After Edward VI's legislation on the church was repealed, Hooper was deprived of his bishopric as a married man on 19 March 1554.[18] He was kept in prison and, after the revival of the heresy acts in December 1554, he was condemned for heresy by Bishop Gardiner and degraded by Bishop Bonner on 29 January 1555. Hooper was sent to Gloucester, where he was burnt on 9 February.[19]

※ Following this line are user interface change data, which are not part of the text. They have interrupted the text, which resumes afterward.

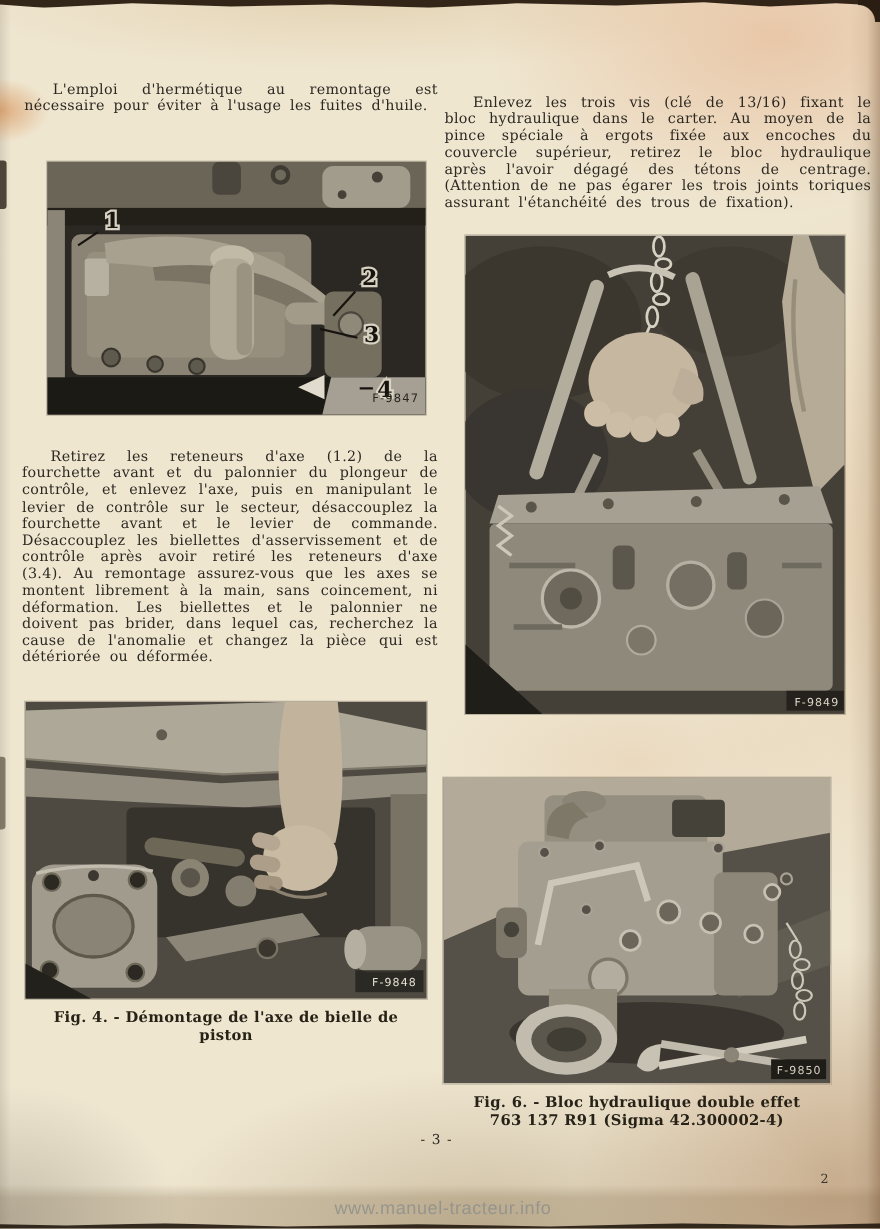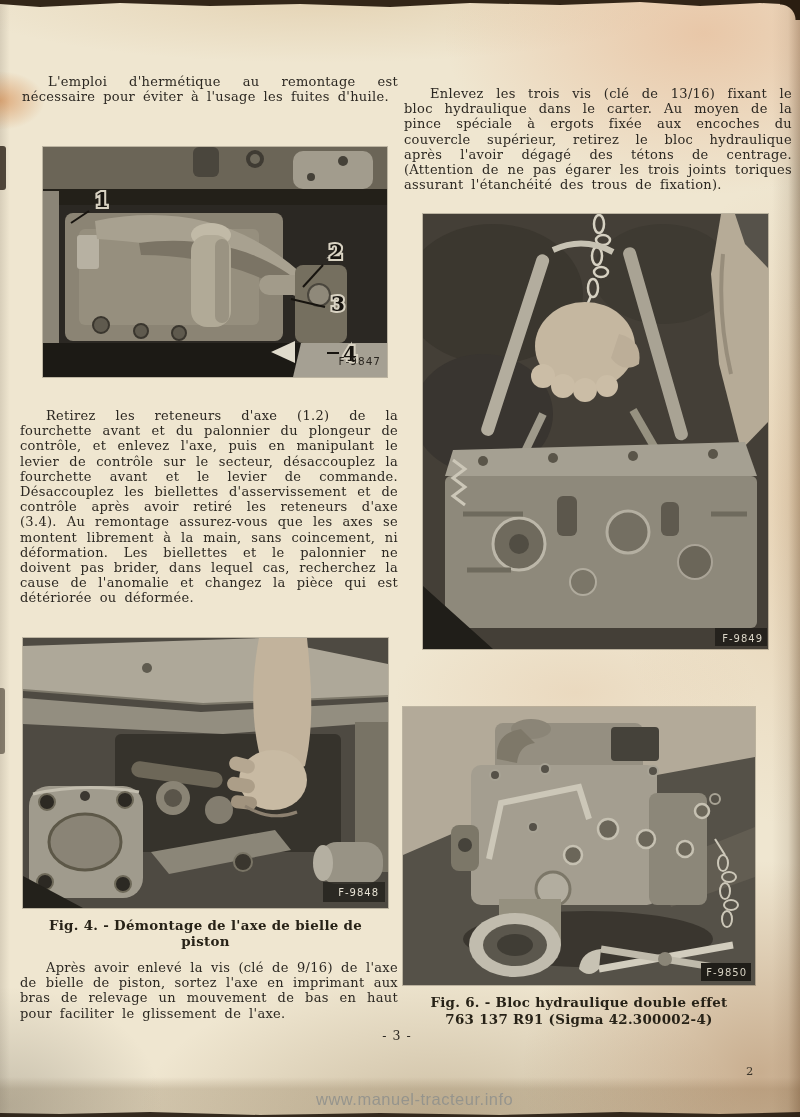--- a/index.html
+++ b/index.html
@@ -46,21 +46,21 @@
   .photo{display:block;box-shadow:0 0 0 1px rgba(40,35,25,.25);}
   .caption{margin-top:9px;text-align:center;font-weight:bold;font-size:13.4px;
     letter-spacing:.3px;color:#272217;}
   .caption.two-line{white-space:pre-line;line-height:17px;text-align:center;}
   svg text{font-family:"DejaVu Sans", sans-serif;}
   .callout{font-family:"DejaVu Serif", serif;font-weight:bold;font-size:20px;}
 
   .page-number{position:absolute;left:352px;top:1028px;width:90px;text-align:center;
     font-size:12.5px;letter-spacing:1px;color:#2c2822;}
   .corner-number{position:absolute;left:746px;top:1064px;font-size:11.5px;color:#3a342a;}
-  .watermark{position:absolute;left:316px;top:1090px;font-family:"Liberation Sans", sans-serif;
+  .watermark{position:absolute;left:304px;top:1090px;font-family:"Liberation Sans", sans-serif;
     font-size:16.5px;color:#8f908c;opacity:.85;letter-spacing:.5px;text-align:right;}
 </style>
 </head>
 <body>
 
 <div class="page">
 
   <div class="edge top-edge"></div>
   <div class="edge bottom-edge"></div>
   <div class="corner-tr"></div>
@@ -144,21 +144,20 @@
       <circle cx="220" cy="224" r="9" fill="#3a362e" stroke="#797465" stroke-width="2"></circle>
       <rect x="296" y="204" width="64" height="42" rx="18" fill="#989385"></rect>
       <ellipse cx="300" cy="225" rx="10" ry="18" fill="#b4afa1"></ellipse>
       <path d="M0,238 L60,270 L0,270 Z" fill="#23211b"></path>
       <rect x="300" y="244" width="62" height="20" fill="#26231d" opacity=".85"></rect>
       <text x="356" y="258" text-anchor="end" font-size="10" letter-spacing="1" fill="#e6e1d3">F-9848</text>
     </svg>
     <div class="caption">Fig. 4. - Démontage de l'axe de bielle de piston</div>
   </div>
 
-  <div class="para p3L">Après avoir enlevé la vis (clé de 9/16) de l'axe de bielle de piston, sortez l'axe en imprimant aux bras de relevage un mouvement de bas en haut pour faciliter le glissement de l'axe.</div>
 
   <div class="para p1R">Enlevez les trois vis (clé de 13/16) fixant le bloc hydraulique dans le carter. Au moyen de la pince spéciale à ergots fixée aux encoches du couvercle supérieur, retirez le bloc hydraulique après l'avoir dégagé des tétons de centrage. (Attention de ne pas égarer les trois joints toriques assurant l'étanchéité des trous de fixation).</div>
 
   <div class="figure f5">
     <svg class="photo" width="345" height="435" viewBox="0 0 345 435">
       <rect width="345" height="435" fill="#443f37"></rect>
       <ellipse cx="70" cy="80" rx="90" ry="70" fill="#3b372f"></ellipse>
       <ellipse cx="240" cy="60" rx="70" ry="50" fill="#3e3a32"></ellipse>
       <ellipse cx="60" cy="200" rx="70" ry="60" fill="#393530"></ellipse>
       <path d="M298,0 L345,0 L345,208 L318,236 L296,150 L288,60 Z" fill="#b6ab97"></path>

Hooper represented the radical wing of English Protestantism. While he expressed dissatisfaction with some of Calvin's earlier writings, he approved of the Consensus Tigurinus negotiated in 1549 between the Zwinglians and Calvinists of Switzerland. It was this form of religion that he laboured to spread in England and with others, such as Nicholas Ridley, Martin Bucer, and Pietro Martire Vermigli, he influenced the changes in the 1552 edition of the Book of Common Prayer.[20][21][22] The subject had considerable influence on the Puritans of Elizabeth's reign, when many editions of Hooper's works were published. Two volumes of Hooper's writings are included in the Parker Society's publications and another edition appeared at Oxford in 1855.[23] In 1550 he translated book 2 of Tertullian's "Ad Uxorem" (To his wife), which is the first English translation of any of Tertullian's works.